__WORK REQUEST__
For this exercise, output the line holding "text: 348 ->" and all subsequent lines of the entries below, unchanged, up to and including the last.
===== SUPPLIED INFORMATION =====
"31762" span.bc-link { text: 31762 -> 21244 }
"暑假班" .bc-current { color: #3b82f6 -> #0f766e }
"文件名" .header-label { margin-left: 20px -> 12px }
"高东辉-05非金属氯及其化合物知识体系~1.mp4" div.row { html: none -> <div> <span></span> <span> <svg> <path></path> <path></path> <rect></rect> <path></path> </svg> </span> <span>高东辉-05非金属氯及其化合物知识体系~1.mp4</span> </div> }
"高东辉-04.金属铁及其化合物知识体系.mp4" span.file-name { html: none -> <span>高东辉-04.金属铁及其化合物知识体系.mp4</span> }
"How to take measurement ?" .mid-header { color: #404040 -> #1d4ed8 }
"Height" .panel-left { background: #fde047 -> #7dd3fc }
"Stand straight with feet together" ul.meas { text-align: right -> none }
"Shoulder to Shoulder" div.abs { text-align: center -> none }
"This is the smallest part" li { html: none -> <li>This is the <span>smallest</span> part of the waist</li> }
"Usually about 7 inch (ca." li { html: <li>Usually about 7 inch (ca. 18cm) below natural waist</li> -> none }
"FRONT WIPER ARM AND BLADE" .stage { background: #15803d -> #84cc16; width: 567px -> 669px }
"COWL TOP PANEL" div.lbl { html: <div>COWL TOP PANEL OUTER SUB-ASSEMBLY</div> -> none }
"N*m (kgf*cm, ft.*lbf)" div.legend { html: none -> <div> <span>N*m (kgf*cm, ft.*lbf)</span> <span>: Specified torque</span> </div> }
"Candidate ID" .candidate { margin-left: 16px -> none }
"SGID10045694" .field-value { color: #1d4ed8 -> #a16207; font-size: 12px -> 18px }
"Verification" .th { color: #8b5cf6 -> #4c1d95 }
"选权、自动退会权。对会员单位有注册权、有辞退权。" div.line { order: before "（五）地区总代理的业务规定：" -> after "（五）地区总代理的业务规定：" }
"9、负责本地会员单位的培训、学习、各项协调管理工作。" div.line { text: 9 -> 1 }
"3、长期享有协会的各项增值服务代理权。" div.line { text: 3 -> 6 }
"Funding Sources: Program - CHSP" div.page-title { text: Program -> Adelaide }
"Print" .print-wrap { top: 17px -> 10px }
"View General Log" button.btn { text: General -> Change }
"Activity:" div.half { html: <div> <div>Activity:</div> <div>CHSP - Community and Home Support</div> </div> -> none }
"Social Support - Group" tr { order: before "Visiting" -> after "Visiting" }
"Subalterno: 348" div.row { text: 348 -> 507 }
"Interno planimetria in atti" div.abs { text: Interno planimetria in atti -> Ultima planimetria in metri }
=====
__ANSWER FOR THIS EXERCISE__
"Subalterno: 348" div.row { text: 348 -> 507 }
"Interno planimetria in atti" div.abs { text: Interno planimetria in atti -> Ultima planimetria in metri }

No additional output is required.